-- Data under study follows --

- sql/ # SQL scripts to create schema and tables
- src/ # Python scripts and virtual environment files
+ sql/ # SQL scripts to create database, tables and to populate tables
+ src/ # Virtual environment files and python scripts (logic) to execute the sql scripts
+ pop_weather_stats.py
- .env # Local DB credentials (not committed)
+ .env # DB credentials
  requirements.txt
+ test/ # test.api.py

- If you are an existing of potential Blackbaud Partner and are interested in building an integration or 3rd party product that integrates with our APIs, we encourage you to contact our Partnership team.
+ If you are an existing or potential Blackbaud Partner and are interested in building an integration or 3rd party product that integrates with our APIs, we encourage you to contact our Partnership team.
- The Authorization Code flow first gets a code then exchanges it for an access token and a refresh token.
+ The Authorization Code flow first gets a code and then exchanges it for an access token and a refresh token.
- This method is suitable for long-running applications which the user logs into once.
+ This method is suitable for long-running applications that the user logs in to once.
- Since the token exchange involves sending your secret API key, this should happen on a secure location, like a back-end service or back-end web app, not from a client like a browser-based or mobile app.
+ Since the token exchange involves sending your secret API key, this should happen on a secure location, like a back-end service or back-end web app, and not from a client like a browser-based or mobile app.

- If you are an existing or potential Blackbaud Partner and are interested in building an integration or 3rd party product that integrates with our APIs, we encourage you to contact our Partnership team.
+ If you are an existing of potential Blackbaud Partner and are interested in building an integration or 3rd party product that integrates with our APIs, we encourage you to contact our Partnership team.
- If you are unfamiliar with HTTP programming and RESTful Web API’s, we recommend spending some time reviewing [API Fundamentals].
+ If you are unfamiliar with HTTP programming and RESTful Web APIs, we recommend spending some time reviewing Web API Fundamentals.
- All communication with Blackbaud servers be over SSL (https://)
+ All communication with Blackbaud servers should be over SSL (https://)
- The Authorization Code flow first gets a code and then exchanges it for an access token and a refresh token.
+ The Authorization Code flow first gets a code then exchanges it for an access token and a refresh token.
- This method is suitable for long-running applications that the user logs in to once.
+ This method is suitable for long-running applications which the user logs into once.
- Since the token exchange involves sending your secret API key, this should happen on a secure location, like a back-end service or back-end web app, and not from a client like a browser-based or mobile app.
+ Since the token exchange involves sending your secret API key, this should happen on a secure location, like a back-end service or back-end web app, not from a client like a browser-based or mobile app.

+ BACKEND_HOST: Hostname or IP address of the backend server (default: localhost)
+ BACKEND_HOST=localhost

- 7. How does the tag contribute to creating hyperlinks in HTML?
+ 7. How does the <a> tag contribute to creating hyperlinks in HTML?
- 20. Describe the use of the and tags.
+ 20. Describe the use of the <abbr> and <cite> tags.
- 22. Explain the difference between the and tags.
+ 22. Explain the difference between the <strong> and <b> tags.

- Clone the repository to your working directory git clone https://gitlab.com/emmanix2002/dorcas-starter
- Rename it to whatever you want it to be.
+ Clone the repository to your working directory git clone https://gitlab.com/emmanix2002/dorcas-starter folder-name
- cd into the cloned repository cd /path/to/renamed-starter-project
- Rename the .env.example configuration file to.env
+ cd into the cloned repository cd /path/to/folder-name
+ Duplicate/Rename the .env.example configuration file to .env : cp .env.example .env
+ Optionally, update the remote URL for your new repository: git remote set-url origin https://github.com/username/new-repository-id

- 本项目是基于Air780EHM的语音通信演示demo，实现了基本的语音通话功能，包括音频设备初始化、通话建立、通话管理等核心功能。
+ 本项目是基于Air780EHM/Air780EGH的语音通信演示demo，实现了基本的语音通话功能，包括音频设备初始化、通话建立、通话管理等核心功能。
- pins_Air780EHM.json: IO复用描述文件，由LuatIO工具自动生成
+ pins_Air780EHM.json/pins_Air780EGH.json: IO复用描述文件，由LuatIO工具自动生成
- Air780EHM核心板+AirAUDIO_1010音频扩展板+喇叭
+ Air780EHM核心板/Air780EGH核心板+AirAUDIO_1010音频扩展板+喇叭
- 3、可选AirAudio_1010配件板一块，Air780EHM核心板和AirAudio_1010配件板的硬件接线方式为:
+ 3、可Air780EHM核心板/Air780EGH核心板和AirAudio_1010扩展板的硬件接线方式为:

-- Data under study concluded --

Your objective | Print the material once more. Change nothing.

Output of the exercise |
- sql/ # SQL scripts to create schema and tables
- src/ # Python scripts and virtual environment files
+ sql/ # SQL scripts to create database, tables and to populate tables
+ src/ # Virtual environment files and python scripts (logic) to execute the sql scripts
+ pop_weather_stats.py
- .env # Local DB credentials (not committed)
+ .env # DB credentials
  requirements.txt
+ test/ # test.api.py

- If you are an existing of potential Blackbaud Partner and are interested in building an integration or 3rd party product that integrates with our APIs, we encourage you to contact our Partnership team.
+ If you are an existing or potential Blackbaud Partner and are interested in building an integration or 3rd party product that integrates with our APIs, we encourage you to contact our Partnership team.
- The Authorization Code flow first gets a code then exchanges it for an access token and a refresh token.
+ The Authorization Code flow first gets a code and then exchanges it for an access token and a refresh token.
- This method is suitable for long-running applications which the user logs into once.
+ This method is suitable for long-running applications that the user logs in to once.
- Since the token exchange involves sending your secret API key, this should happen on a secure location, like a back-end service or back-end web app, not from a client like a browser-based or mobile app.
+ Since the token exchange involves sending your secret API key, this should happen on a secure location, like a back-end service or back-end web app, and not from a client like a browser-based or mobile app.

- If you are an existing or potential Blackbaud Partner and are interested in building an integration or 3rd party product that integrates with our APIs, we encourage you to contact our Partnership team.
+ If you are an existing of potential Blackbaud Partner and are interested in building an integration or 3rd party product that integrates with our APIs, we encourage you to contact our Partnership team.
- If you are unfamiliar with HTTP programming and RESTful Web API’s, we recommend spending some time reviewing [API Fundamentals].
+ If you are unfamiliar with HTTP programming and RESTful Web APIs, we recommend spending some time reviewing Web API Fundamentals.
- All communication with Blackbaud servers be over SSL (https://)
+ All communication with Blackbaud servers should be over SSL (https://)
- The Authorization Code flow first gets a code and then exchanges it for an access token and a refresh token.
+ The Authorization Code flow first gets a code then exchanges it for an access token and a refresh token.
- This method is suitable for long-running applications that the user logs in to once.
+ This method is suitable for long-running applications which the user logs into once.
- Since the token exchange involves sending your secret API key, this should happen on a secure location, like a back-end service or back-end web app, and not from a client like a browser-based or mobile app.
+ Since the token exchange involves sending your secret API key, this should happen on a secure location, like a back-end service or back-end web app, not from a client like a browser-based or mobile app.

+ BACKEND_HOST: Hostname or IP address of the backend server (default: localhost)
+ BACKEND_HOST=localhost

- 7. How does the tag contribute to creating hyperlinks in HTML?
+ 7. How does the <a> tag contribute to creating hyperlinks in HTML?
- 20. Describe the use of the and tags.
+ 20. Describe the use of the <abbr> and <cite> tags.
- 22. Explain the difference between the and tags.
+ 22. Explain the difference between the <strong> and <b> tags.

- Clone the repository to your working directory git clone https://gitlab.com/emmanix2002/dorcas-starter
- Rename it to whatever you want it to be.
+ Clone the repository to your working directory git clone https://gitlab.com/emmanix2002/dorcas-starter folder-name
- cd into the cloned repository cd /path/to/renamed-starter-project
- Rename the .env.example configuration file to.env
+ cd into the cloned repository cd /path/to/folder-name
+ Duplicate/Rename the .env.example configuration file to .env : cp .env.example .env
+ Optionally, update the remote URL for your new repository: git remote set-url origin https://github.com/username/new-repository-id

- 本项目是基于Air780EHM的语音通信演示demo，实现了基本的语音通话功能，包括音频设备初始化、通话建立、通话管理等核心功能。
+ 本项目是基于Air780EHM/Air780EGH的语音通信演示demo，实现了基本的语音通话功能，包括音频设备初始化、通话建立、通话管理等核心功能。
- pins_Air780EHM.json: IO复用描述文件，由LuatIO工具自动生成
+ pins_Air780EHM.json/pins_Air780EGH.json: IO复用描述文件，由LuatIO工具自动生成
- Air780EHM核心板+AirAUDIO_1010音频扩展板+喇叭
+ Air780EHM核心板/Air780EGH核心板+AirAUDIO_1010音频扩展板+喇叭
- 3、可选AirAudio_1010配件板一块，Air780EHM核心板和AirAudio_1010配件板的硬件接线方式为:
+ 3、可Air780EHM核心板/Air780EGH核心板和AirAudio_1010扩展板的硬件接线方式为:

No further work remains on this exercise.